1 Guidance

1 Guidance

1.1

Current evidence on the safety and efficacy of sinus tarsi implant insertion for mobile flatfoot is inadequate in quality and quantity. Therefore, this procedure should only be used with special arrangements for clinical governance, consent and audit or research.

1.2

Clinicians wishing to undertake sinus tarsi implant insertion for mobile flatfoot should take the following actions.

  • Inform the clinical governance leads in their Trusts.

  • Ensure that patients and/or their parents/carers understand the uncertainty about the procedure's safety and efficacy in relation to symptom relief, quality of life, and long-term outcomes; that the success of the procedure may be dependent on the aetiology of their flatfoot; that there may be a need for adjunctive or subsequent procedures; and that the implant may need to be removed. Patients and parents or carers should be provided with clear written information. In addition, the use of NICE's information for the public is recommended.

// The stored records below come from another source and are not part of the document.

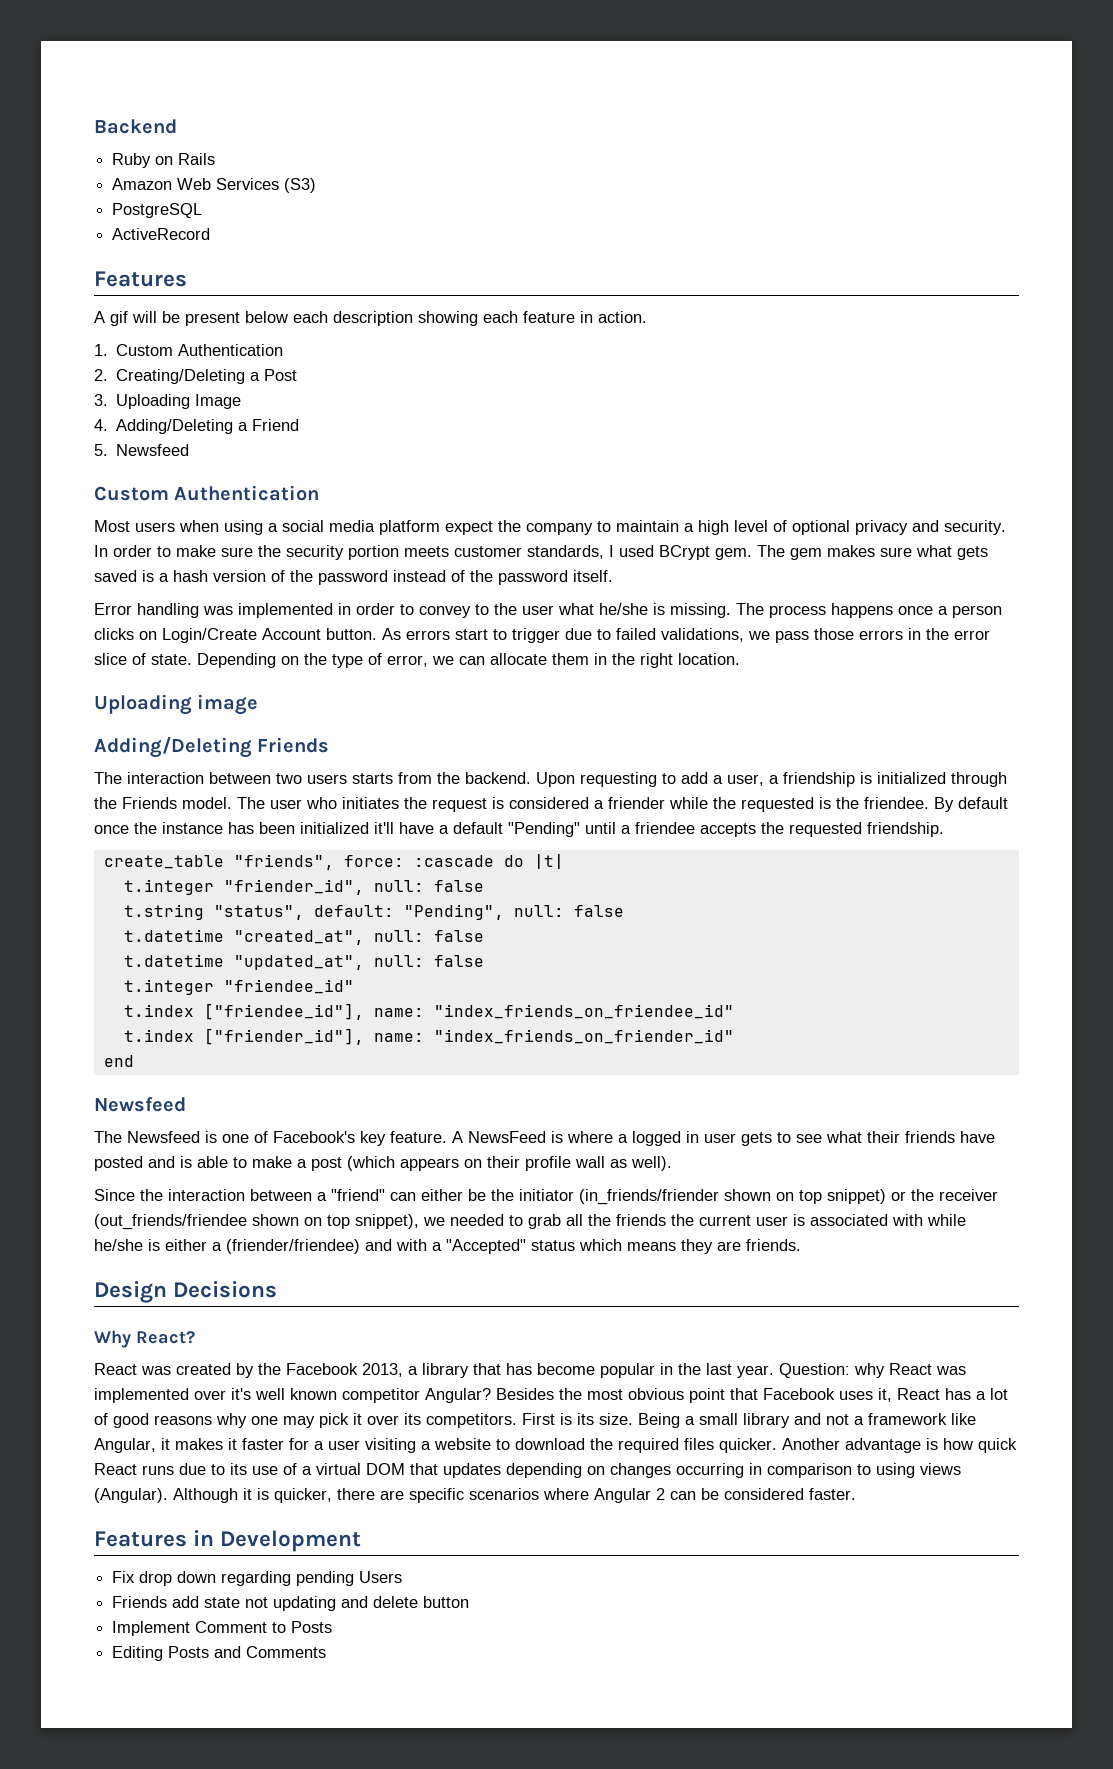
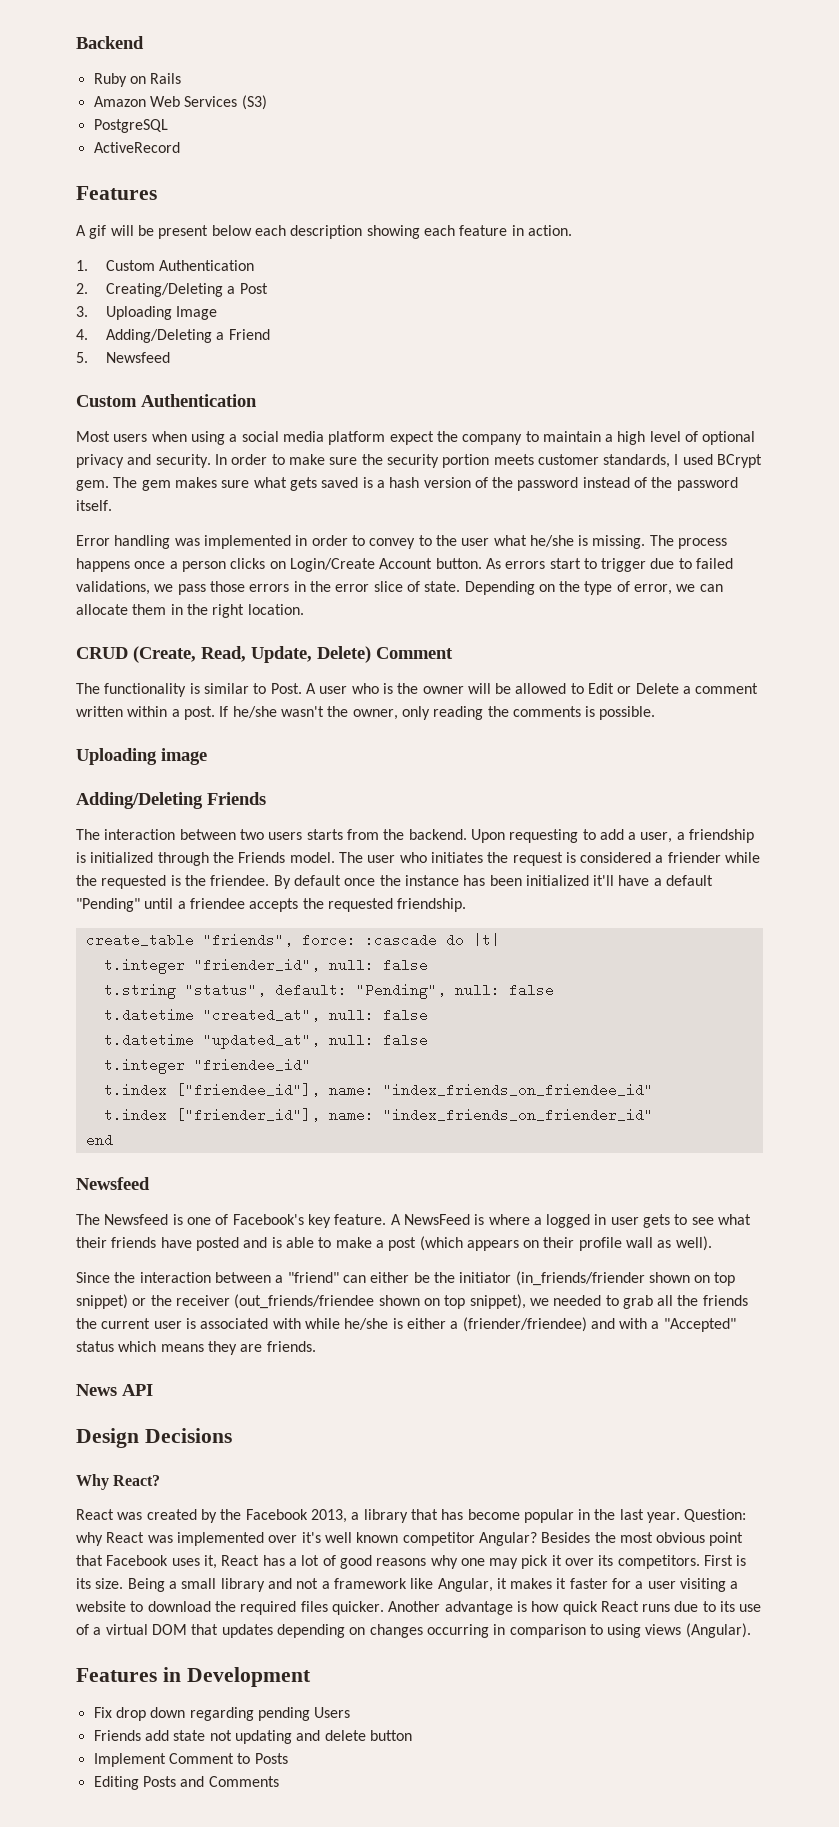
(740, 659) none -> [76,646,453,663] [76,683,759,697] [76,706,656,720] // CRUD (Create, Read, Update, Delete) Comment // The functionality is similar to Post. A user who is the owner will be allowed to Edit or Delete a comment written within a post. If he/she wasn't the owner, only reading the comments is possible.
(801, 1245) none -> [76,1384,153,1396] // News API
[173,1488,856,1503] Although it is quicker, there are specific scenarios where Angular 2 can be considered faster. -> (751, 1630) none

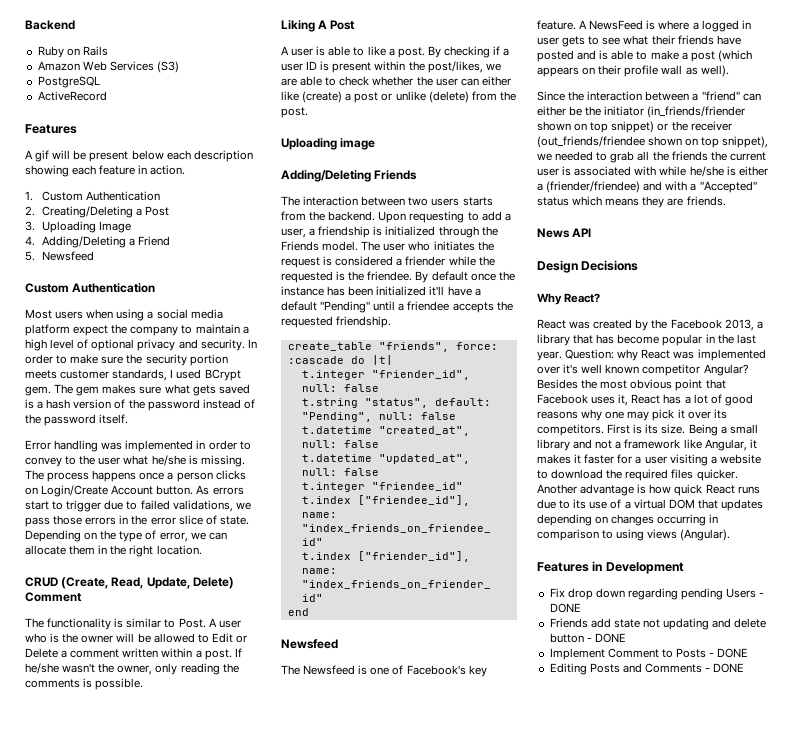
(656, 713) none -> [281,20,356,32] [281,46,510,58] [281,61,501,73] [281,76,511,86] [281,91,516,103] [281,107,308,118] // Liking A Post // A user is able to like a post. By checking if a user ID is present within the post/likes, we are able to check whether the user can either like (create) a post or unlike (delete) from the post.
(351, 1712) none -> [759,593,765,597] [549,603,581,613] - DONE
(412, 1735) none -> [586,633,626,643] - DONE
(288, 1758) none -> [709,648,749,658] - DONE
(279, 1781) none -> [705,663,745,673] - DONE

  • Audit and review clinical outcomes of all patients having sinus tarsi implant insertion for mobile flatfoot (see section 3.1).

1.3

Sinus tarsi implant insertion is not appropriate for most children with mobile flatfoot. The procedure may be used in selected children with persistent mobile flatfoot due to neuromuscular disorder, skeletal dysplasia or systemic ligamentous laxity, whose treatment is supervised by a multidisciplinary team. The procedure may be indicated rarely in highly selected adult patients.

1.4

NICE encourages further research into sinus tarsi implant insertion for mobile flatfoot. Research studies should define patient selection criteria, address uncertainties about using the procedure in children and in adults, include descriptions of adjunctive procedures, and provide long-term outcome data. Studies comparing outcomes of the procedure with the natural history of mobile flatfoot would be useful. NICE may review the procedure upon publication of further evidence.